Motorola and Carl Icahn have reached a deal that ends the activist investor's long battle to install members on the board and break up the company.

Motorola and Carl Icahn have reached an agreement that ends the activist investor's long battle to install members on Motorola's board and break up the company.

Two people Icahn has backed for the board will be nominated to it, and one will be seated immediately, the company and Icahn said in a statement Monday. In addition, Motorola agreed to seek input from Icahn regarding the spinoff of the company's handset division and the search for a leader of that unit. As part of the deal, all pending litigation between Motorola and Icahn will be dismissed.

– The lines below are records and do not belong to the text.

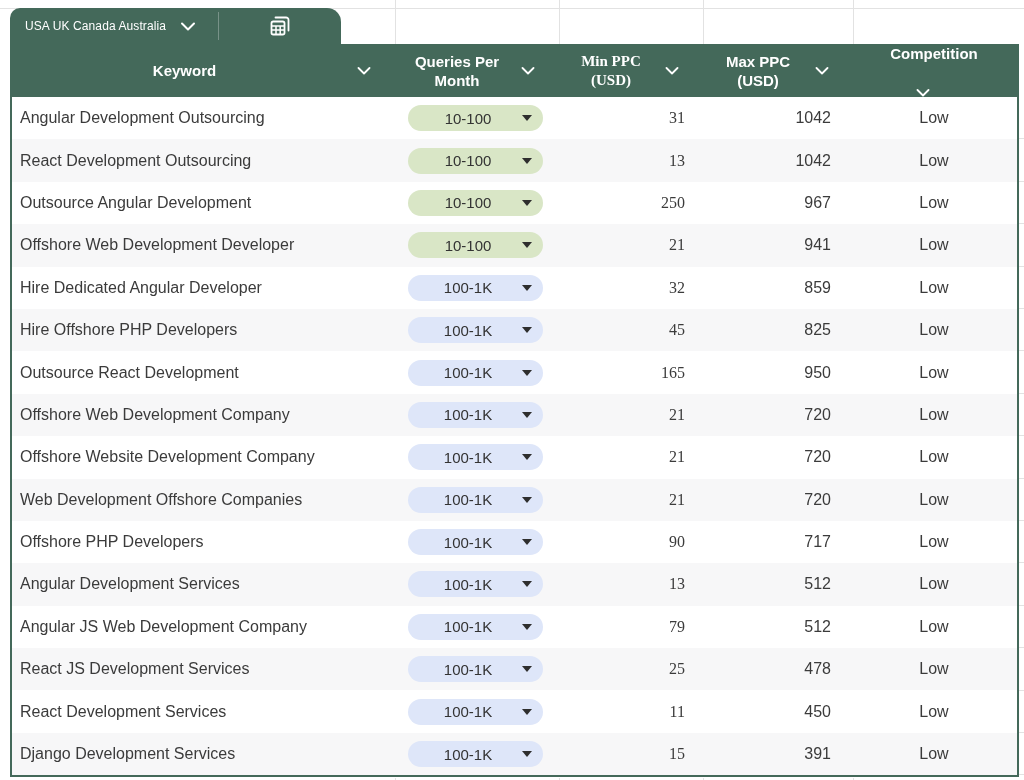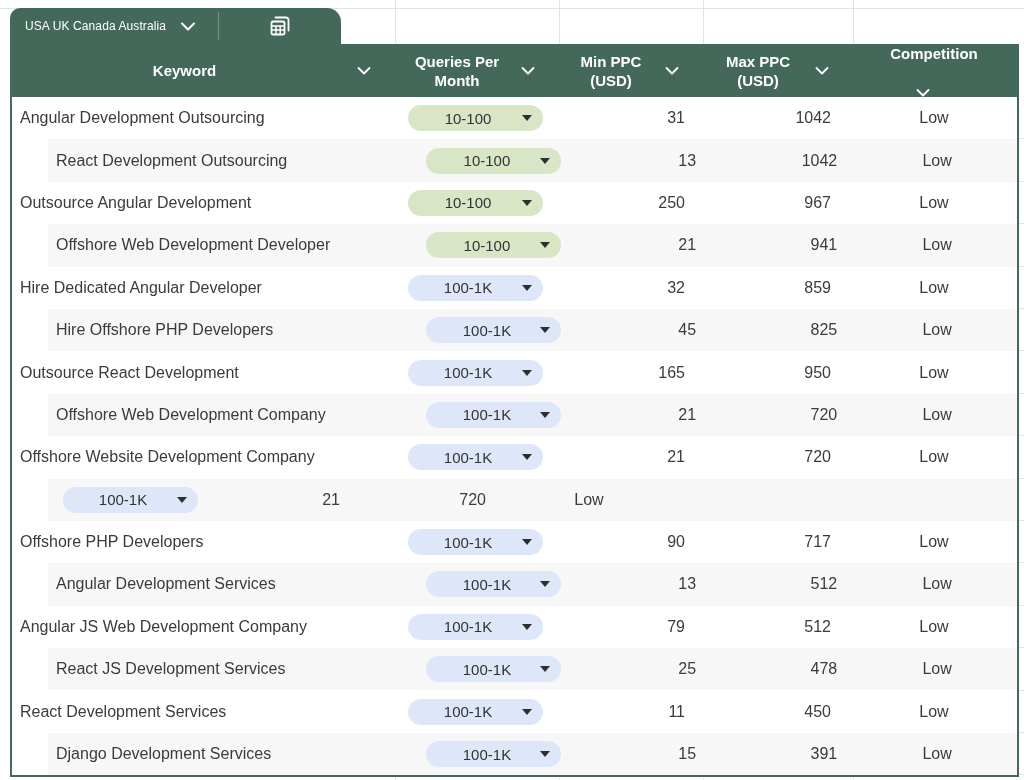--- a/index.html
+++ b/index.html
@@ -41,26 +41,26 @@
   .thead { display: flex; height: 53px; background: var(--header-green, #44695a); }
   .hcell { display: flex; align-items: center; cursor: pointer; }
   .hlabel {
     flex: 1; text-align: center; color: #fff; font-weight: bold; font-size: 15px;
     line-height: 19px; white-space: pre-line;
   }
   .hchev { width: 36px; display: flex; align-items: center; justify-content: flex-start; }
 
   .c-keyword { width: 381px; }
   .c-queries { width: 164px; }
-  .c-min     { width: 144px; }
+  .c-min     { width: 144px; font-family: Liberation Serif, serif; }
   .c-max     { width: 150px; }
   .c-comp    { width: 166px; flex-direction: column; }
 
   .row { display: flex; height: 42.4px; background: #fff; }
-  .row.alt { background: var(--row-alt-bg, #f7f7f8); margin-left: 36px; }
+  .row.alt { background: var(--row-alt-bg, #f7f7f8); }
   .cell { display: flex; align-items: center; font-size: 16px; color: var(--text-dark, #3b3b3b); }
   .cell.c-keyword { padding-left: 8px; }
   .cell.c-queries { justify-content: center; }
   .cell.c-min  { justify-content: flex-end; padding-right: 16px; }
   .cell.c-max  { justify-content: flex-end; padding-right: 20px; }
   .cell.c-comp { justify-content: center; }
 
   
   .pill {
     position: relative; width: 135px; height: 26px; border-radius: 13px;
@@ -338,20 +338,23 @@
     </div>
     <div class="cell c-max">
       <span>720</span>
     </div>
     <div class="cell c-comp">
       <span>Low</span>
     </div>
   </div>
 
   <div class="row alt">
+    <div class="cell c-keyword">
+      <span>Web Development Offshore Companies</span>
+    </div>
     <div class="cell c-queries">
       <span class="pill blue">
         <span class="pill-label">100-1K</span>
         <span class="pill-arrow"></span>
       </span>
     </div>
     <div class="cell c-min">
       <span>21</span>
     </div>
     <div class="cell c-max">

Icahn owns about 6.4 per cent of Motorola. He has been pressuring the wireless network and handset maker for several months, at first waging an unsuccessful battle for shareholders' proxy votes to get elected to the board himself. He also has argued that Motorola would be worth more broken up than as a whole. Icahn attacked while Motorola was suffering weak financial results after profits from its popular Razr handset faded and it failed to come up with another hit phone.

The pressure may have succeeded. CEO Ed Zander stepped down late last year, and last month the company announced plans to separate the handset division from its enterprise and home network units in 2009. Motorola would become two companies, each with its own stock. The plan still needs some approvals.

William Hambrecht, founder, chairman and CEO of financial services firm WR Hambrecht + Co., and Icahn investment funds managing director Keith Meister, will be nominated for the board at the company's 2008 Annual Meeting of Shareholders as part of the deal announced Monday. Meister also was appointed to begin serving on the board immediately. Hambrecht and Meister are allowed to communicate with Icahn about the board's activities, subject to certain confidentiality rules, according to the statement.

Icahn invests broadly and has a reputation for using his ownership of large stakes in various companies to bring about changes. Last year he demanded that BEA shareholders be allowed to vote on Oracle's proposal to buy the enterprise software maker. The deal passed a special shareholder vote last week. In 2005, he told Time Warner to reverse its troubled 2000 acquisition of AOL. It never did.